**WHAT YOU HAVE TO DO:**
Look below for the line that contains "tax: 4% = 85.31 -> 4% = 90.43", then copy it and each following line exactly, through and including the line that contains "Surf Zine: 3 for 195.00 -> 2 for 130.00".

**DATA RECORDS:**

* * * * * * *

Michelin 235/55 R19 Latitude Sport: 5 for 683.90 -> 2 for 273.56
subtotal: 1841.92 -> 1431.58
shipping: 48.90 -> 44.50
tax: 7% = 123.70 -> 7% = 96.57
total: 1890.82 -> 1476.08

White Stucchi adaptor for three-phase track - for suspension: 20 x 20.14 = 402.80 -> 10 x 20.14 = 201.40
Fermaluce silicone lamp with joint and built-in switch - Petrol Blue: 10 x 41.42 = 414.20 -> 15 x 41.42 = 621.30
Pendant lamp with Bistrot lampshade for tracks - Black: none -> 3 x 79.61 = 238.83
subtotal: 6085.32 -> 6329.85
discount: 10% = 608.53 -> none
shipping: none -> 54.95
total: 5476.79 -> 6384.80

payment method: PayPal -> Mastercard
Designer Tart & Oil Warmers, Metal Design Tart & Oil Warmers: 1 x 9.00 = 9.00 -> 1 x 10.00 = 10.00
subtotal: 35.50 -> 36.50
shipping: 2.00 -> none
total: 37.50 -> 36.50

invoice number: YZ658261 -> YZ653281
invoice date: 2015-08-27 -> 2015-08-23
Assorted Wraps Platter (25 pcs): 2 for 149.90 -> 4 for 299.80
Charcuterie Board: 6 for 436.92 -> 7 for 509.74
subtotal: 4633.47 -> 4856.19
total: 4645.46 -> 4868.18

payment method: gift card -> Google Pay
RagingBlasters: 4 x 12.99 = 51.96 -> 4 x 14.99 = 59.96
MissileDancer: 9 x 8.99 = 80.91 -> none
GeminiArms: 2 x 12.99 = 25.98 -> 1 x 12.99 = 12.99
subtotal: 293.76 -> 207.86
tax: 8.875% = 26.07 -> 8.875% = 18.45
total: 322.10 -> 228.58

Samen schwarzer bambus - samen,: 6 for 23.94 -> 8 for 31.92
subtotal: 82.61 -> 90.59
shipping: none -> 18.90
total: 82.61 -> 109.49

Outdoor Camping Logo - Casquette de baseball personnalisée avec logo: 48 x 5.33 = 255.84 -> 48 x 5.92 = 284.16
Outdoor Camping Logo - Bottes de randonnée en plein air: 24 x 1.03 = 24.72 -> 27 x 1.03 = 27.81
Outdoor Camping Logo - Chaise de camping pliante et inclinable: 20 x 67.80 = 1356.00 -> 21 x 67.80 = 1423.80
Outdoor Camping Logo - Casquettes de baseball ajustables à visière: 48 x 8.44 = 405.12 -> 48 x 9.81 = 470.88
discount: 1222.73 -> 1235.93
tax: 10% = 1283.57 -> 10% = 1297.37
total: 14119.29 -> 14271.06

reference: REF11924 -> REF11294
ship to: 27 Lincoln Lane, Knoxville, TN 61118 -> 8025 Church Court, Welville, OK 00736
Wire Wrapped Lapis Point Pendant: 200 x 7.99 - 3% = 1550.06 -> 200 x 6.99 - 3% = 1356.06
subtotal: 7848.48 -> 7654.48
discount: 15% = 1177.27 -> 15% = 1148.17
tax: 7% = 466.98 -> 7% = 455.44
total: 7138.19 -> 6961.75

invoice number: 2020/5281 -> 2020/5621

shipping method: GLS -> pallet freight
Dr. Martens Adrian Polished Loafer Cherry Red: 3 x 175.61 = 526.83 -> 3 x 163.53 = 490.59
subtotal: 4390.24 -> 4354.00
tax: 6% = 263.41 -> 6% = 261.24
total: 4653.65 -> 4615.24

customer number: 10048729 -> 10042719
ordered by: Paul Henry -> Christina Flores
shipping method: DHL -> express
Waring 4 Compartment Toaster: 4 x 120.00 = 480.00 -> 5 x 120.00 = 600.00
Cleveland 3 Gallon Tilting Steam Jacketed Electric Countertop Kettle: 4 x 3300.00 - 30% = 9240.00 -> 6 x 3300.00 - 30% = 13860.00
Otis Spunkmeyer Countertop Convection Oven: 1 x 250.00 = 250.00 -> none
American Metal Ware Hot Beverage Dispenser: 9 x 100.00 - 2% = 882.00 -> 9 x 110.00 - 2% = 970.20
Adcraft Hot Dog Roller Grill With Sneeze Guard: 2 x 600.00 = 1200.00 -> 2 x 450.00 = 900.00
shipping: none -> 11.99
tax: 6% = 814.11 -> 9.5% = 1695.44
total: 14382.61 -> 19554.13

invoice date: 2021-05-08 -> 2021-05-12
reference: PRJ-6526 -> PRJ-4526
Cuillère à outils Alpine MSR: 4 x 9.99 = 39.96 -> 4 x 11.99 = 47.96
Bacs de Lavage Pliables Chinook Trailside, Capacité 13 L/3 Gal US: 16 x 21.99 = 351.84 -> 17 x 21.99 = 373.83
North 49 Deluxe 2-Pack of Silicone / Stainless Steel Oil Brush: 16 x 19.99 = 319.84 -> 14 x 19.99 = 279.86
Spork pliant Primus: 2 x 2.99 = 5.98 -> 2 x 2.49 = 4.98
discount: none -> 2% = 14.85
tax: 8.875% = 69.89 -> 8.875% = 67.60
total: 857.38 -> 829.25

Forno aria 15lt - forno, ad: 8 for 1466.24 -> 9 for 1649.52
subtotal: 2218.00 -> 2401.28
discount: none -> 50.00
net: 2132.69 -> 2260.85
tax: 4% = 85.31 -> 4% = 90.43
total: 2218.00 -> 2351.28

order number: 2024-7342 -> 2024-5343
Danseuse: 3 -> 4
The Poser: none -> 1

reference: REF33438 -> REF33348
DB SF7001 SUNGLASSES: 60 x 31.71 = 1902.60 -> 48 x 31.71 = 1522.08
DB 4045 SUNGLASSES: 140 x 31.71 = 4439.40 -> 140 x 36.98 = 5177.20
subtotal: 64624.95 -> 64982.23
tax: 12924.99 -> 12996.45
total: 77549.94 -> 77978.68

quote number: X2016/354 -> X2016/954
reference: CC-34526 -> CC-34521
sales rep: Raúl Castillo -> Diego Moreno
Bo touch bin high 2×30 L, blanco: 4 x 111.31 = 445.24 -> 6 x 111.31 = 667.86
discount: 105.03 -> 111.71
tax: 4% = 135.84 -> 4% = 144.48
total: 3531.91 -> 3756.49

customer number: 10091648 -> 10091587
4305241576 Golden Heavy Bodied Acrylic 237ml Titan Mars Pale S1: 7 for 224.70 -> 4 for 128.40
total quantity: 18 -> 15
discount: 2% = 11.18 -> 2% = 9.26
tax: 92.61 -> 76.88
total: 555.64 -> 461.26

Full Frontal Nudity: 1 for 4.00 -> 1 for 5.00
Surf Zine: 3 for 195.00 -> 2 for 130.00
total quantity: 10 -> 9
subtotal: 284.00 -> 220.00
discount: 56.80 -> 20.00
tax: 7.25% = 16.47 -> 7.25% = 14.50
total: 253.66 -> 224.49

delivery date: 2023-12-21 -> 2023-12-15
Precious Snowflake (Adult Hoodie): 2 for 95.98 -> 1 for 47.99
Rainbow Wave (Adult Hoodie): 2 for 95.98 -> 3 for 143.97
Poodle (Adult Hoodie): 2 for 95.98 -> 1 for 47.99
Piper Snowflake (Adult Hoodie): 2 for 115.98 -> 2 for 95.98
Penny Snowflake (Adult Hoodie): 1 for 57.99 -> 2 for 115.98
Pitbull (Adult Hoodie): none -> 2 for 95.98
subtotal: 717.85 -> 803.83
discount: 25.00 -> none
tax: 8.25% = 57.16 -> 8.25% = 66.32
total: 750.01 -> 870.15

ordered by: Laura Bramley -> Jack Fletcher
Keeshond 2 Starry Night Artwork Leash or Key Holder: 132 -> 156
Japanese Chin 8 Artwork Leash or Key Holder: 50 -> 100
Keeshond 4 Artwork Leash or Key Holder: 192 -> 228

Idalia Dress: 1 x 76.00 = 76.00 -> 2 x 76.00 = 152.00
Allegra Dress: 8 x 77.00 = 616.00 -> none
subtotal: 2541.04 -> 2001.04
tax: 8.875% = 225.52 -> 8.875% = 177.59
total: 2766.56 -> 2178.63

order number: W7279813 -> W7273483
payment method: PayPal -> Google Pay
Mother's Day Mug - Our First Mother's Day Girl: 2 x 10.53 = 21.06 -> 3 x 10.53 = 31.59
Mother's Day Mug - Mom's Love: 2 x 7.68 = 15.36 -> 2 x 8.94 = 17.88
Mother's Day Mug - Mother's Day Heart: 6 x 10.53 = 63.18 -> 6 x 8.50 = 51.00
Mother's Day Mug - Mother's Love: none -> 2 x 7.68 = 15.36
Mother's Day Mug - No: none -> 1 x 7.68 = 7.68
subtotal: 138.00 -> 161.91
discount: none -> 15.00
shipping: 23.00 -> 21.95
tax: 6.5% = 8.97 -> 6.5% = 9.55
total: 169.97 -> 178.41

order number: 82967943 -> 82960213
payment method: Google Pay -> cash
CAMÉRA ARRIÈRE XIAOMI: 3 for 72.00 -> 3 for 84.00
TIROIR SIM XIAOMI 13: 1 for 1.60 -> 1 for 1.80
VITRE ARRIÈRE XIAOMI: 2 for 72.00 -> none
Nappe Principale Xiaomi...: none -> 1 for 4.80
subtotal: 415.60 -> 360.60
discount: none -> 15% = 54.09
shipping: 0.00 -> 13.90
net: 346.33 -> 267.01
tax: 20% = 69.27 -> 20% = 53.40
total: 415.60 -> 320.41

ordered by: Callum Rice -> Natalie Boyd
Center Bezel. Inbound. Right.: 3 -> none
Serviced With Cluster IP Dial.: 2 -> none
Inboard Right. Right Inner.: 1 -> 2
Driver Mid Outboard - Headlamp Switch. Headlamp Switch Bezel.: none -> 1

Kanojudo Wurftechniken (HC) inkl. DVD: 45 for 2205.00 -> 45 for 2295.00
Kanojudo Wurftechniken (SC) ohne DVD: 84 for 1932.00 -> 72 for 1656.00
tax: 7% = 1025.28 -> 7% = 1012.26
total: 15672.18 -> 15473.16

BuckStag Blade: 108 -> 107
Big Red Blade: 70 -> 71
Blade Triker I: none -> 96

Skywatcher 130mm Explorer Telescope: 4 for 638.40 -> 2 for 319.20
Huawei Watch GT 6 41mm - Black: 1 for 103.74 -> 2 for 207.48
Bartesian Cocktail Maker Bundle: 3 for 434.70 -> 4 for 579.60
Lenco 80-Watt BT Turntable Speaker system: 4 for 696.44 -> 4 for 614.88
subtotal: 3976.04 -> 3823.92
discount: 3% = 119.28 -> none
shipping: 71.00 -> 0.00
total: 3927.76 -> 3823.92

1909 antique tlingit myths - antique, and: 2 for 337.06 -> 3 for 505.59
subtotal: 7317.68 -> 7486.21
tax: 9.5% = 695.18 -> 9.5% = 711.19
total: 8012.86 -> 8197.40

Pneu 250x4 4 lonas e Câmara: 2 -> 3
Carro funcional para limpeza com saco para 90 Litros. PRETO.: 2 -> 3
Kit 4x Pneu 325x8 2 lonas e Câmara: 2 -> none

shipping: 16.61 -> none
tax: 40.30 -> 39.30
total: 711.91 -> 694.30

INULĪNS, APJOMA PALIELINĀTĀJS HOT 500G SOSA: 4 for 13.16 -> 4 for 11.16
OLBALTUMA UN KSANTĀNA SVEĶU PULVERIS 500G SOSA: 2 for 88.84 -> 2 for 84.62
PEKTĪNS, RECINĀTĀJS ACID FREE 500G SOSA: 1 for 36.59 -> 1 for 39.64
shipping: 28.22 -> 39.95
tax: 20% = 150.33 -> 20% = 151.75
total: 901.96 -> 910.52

* * * * * * *

**EXERCISE OUTPUT:**
tax: 4% = 85.31 -> 4% = 90.43
total: 2218.00 -> 2351.28

order number: 2024-7342 -> 2024-5343
Danseuse: 3 -> 4
The Poser: none -> 1

reference: REF33438 -> REF33348
DB SF7001 SUNGLASSES: 60 x 31.71 = 1902.60 -> 48 x 31.71 = 1522.08
DB 4045 SUNGLASSES: 140 x 31.71 = 4439.40 -> 140 x 36.98 = 5177.20
subtotal: 64624.95 -> 64982.23
tax: 12924.99 -> 12996.45
total: 77549.94 -> 77978.68

quote number: X2016/354 -> X2016/954
reference: CC-34526 -> CC-34521
sales rep: Raúl Castillo -> Diego Moreno
Bo touch bin high 2×30 L, blanco: 4 x 111.31 = 445.24 -> 6 x 111.31 = 667.86
discount: 105.03 -> 111.71
tax: 4% = 135.84 -> 4% = 144.48
total: 3531.91 -> 3756.49

customer number: 10091648 -> 10091587
4305241576 Golden Heavy Bodied Acrylic 237ml Titan Mars Pale S1: 7 for 224.70 -> 4 for 128.40
total quantity: 18 -> 15
discount: 2% = 11.18 -> 2% = 9.26
tax: 92.61 -> 76.88
total: 555.64 -> 461.26

Full Frontal Nudity: 1 for 4.00 -> 1 for 5.00
Surf Zine: 3 for 195.00 -> 2 for 130.00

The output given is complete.